─── INFORMATION SHOWN ───

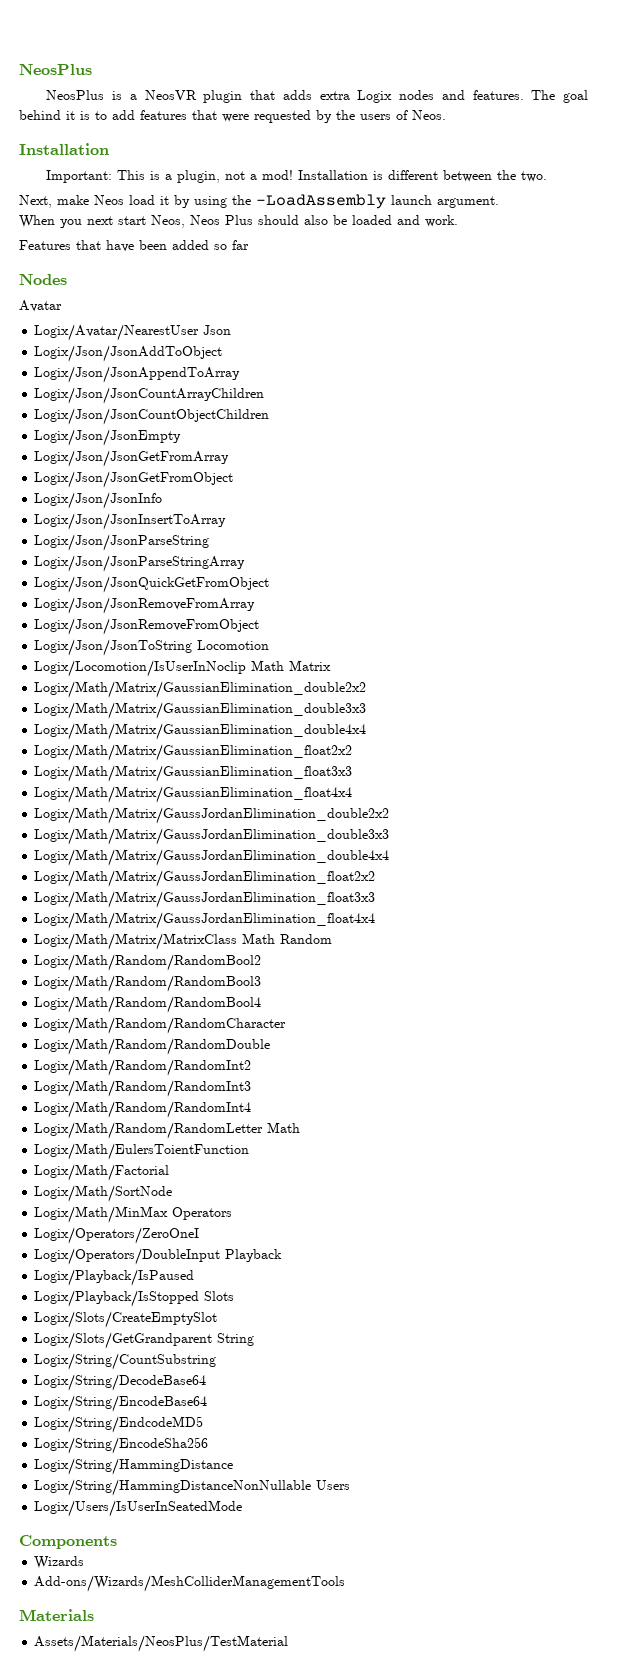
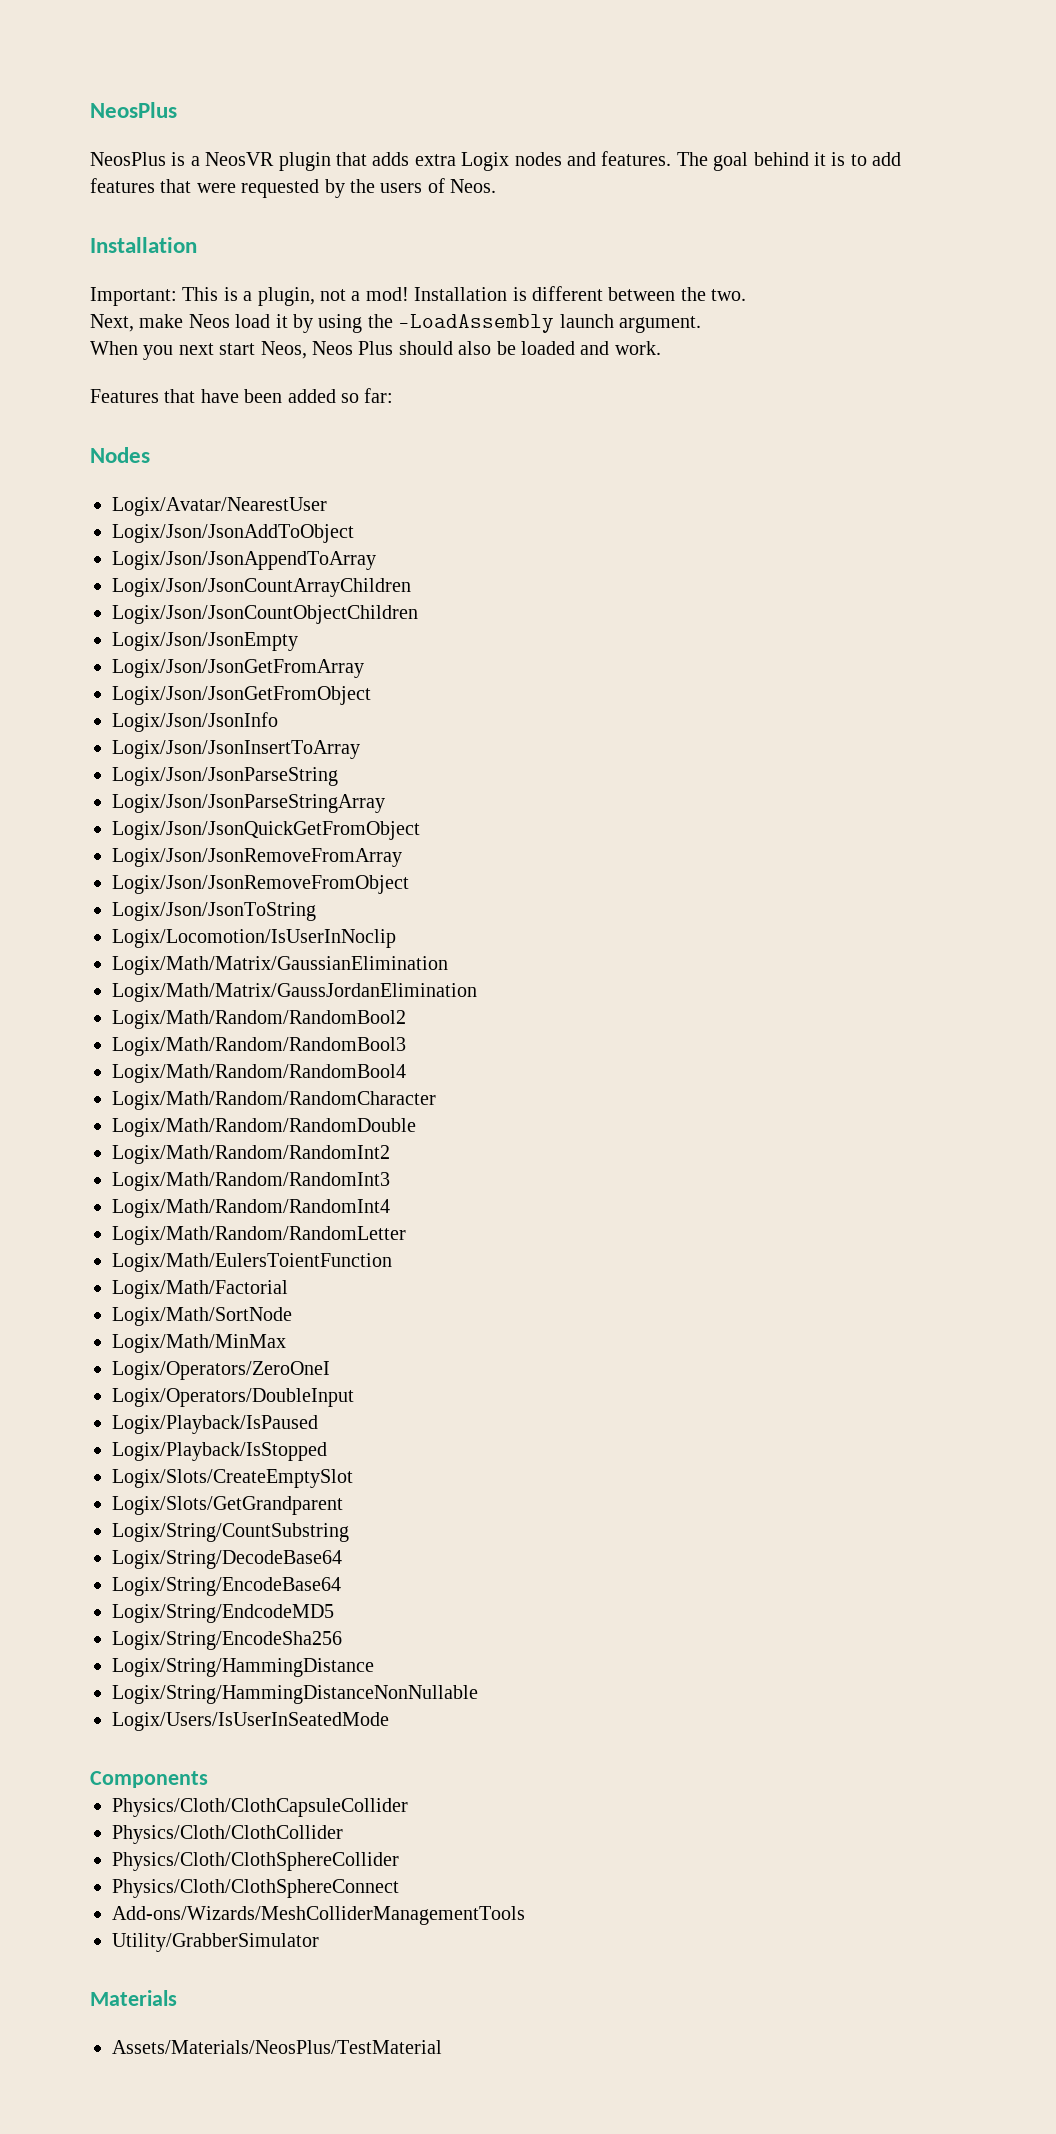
- Features that have been added so far
+ Features that have been added so far:
- Avatar
- Logix/Avatar/NearestUser Json
+ Logix/Avatar/NearestUser
- Logix/Json/JsonToString Locomotion
+ Logix/Json/JsonToString
- Logix/Locomotion/IsUserInNoclip Math Matrix
- Logix/Math/Matrix/GaussianElimination_double2x2
- Logix/Math/Matrix/GaussianElimination_double3x3
- Logix/Math/Matrix/GaussianElimination_double4x4
- Logix/Math/Matrix/GaussianElimination_float2x2
- Logix/Math/Matrix/GaussianElimination_float3x3
- Logix/Math/Matrix/GaussianElimination_float4x4
- Logix/Math/Matrix/GaussJordanElimination_double2x2
- Logix/Math/Matrix/GaussJordanElimination_double3x3
- Logix/Math/Matrix/GaussJordanElimination_double4x4
- Logix/Math/Matrix/GaussJordanElimination_float2x2
- Logix/Math/Matrix/GaussJordanElimination_float3x3
- Logix/Math/Matrix/GaussJordanElimination_float4x4
- Logix/Math/Matrix/MatrixClass Math Random
+ Logix/Locomotion/IsUserInNoclip
+ Logix/Math/Matrix/GaussianElimination
+ Logix/Math/Matrix/GaussJordanElimination
- Logix/Math/Random/RandomLetter Math
+ Logix/Math/Random/RandomLetter
- Logix/Math/MinMax Operators
+ Logix/Math/MinMax
- Logix/Operators/DoubleInput Playback
+ Logix/Operators/DoubleInput
- Logix/Playback/IsStopped Slots
+ Logix/Playback/IsStopped
- Logix/Slots/GetGrandparent String
+ Logix/Slots/GetGrandparent
- Logix/String/HammingDistanceNonNullable Users
+ Logix/String/HammingDistanceNonNullable
- Wizards
+ Physics/Cloth/ClothCapsuleCollider
+ Physics/Cloth/ClothCollider
+ Physics/Cloth/ClothSphereCollider
+ Physics/Cloth/ClothSphereConnect
+ Utility/GrabberSimulator

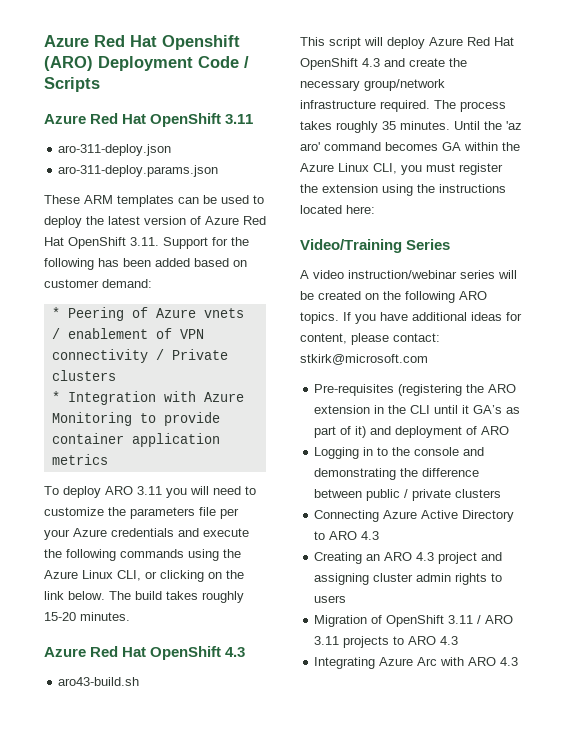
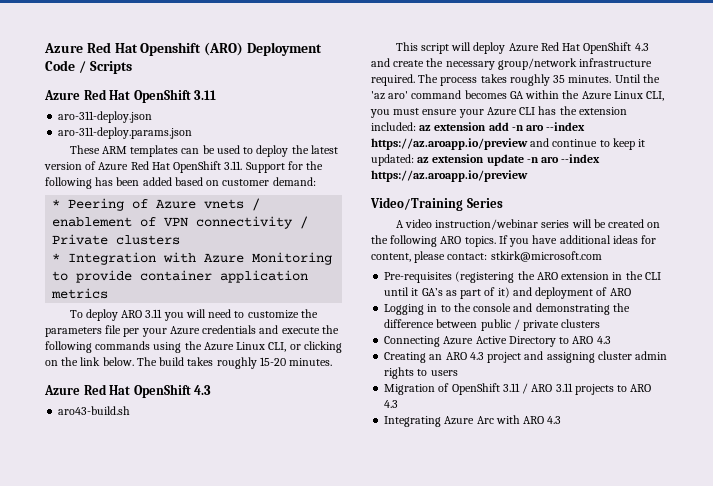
- Until the 'az aro' command becomes GA within the Azure Linux CLI, you must register the extension using the instructions located here:
+ Until the 'az aro' command becomes GA within the Azure Linux CLI, you must ensure your Azure CLI has the extension included: az extension add -n aro --index https://az.aroapp.io/preview and continue to keep it updated: az extension update -n aro --index https://az.aroapp.io/preview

───

*GOAL OF THE EXERCISE*.
When you copy the listing, keep every line exactly as it is but leave out all images.

*RESPONSE FOR THIS EXERCISE*.
- Features that have been added so far
+ Features that have been added so far:
- Avatar
- Logix/Avatar/NearestUser Json
+ Logix/Avatar/NearestUser
- Logix/Json/JsonToString Locomotion
+ Logix/Json/JsonToString
- Logix/Locomotion/IsUserInNoclip Math Matrix
- Logix/Math/Matrix/GaussianElimination_double2x2
- Logix/Math/Matrix/GaussianElimination_double3x3
- Logix/Math/Matrix/GaussianElimination_double4x4
- Logix/Math/Matrix/GaussianElimination_float2x2
- Logix/Math/Matrix/GaussianElimination_float3x3
- Logix/Math/Matrix/GaussianElimination_float4x4
- Logix/Math/Matrix/GaussJordanElimination_double2x2
- Logix/Math/Matrix/GaussJordanElimination_double3x3
- Logix/Math/Matrix/GaussJordanElimination_double4x4
- Logix/Math/Matrix/GaussJordanElimination_float2x2
- Logix/Math/Matrix/GaussJordanElimination_float3x3
- Logix/Math/Matrix/GaussJordanElimination_float4x4
- Logix/Math/Matrix/MatrixClass Math Random
+ Logix/Locomotion/IsUserInNoclip
+ Logix/Math/Matrix/GaussianElimination
+ Logix/Math/Matrix/GaussJordanElimination
- Logix/Math/Random/RandomLetter Math
+ Logix/Math/Random/RandomLetter
- Logix/Math/MinMax Operators
+ Logix/Math/MinMax
- Logix/Operators/DoubleInput Playback
+ Logix/Operators/DoubleInput
- Logix/Playback/IsStopped Slots
+ Logix/Playback/IsStopped
- Logix/Slots/GetGrandparent String
+ Logix/Slots/GetGrandparent
- Logix/String/HammingDistanceNonNullable Users
+ Logix/String/HammingDistanceNonNullable
- Wizards
+ Physics/Cloth/ClothCapsuleCollider
+ Physics/Cloth/ClothCollider
+ Physics/Cloth/ClothSphereCollider
+ Physics/Cloth/ClothSphereConnect
+ Utility/GrabberSimulator

- Until the 'az aro' command becomes GA within the Azure Linux CLI, you must register the extension using the instructions located here:
+ Until the 'az aro' command becomes GA within the Azure Linux CLI, you must ensure your Azure CLI has the extension included: az extension add -n aro --index https://az.aroapp.io/preview and continue to keep it updated: az extension update -n aro --index https://az.aroapp.io/preview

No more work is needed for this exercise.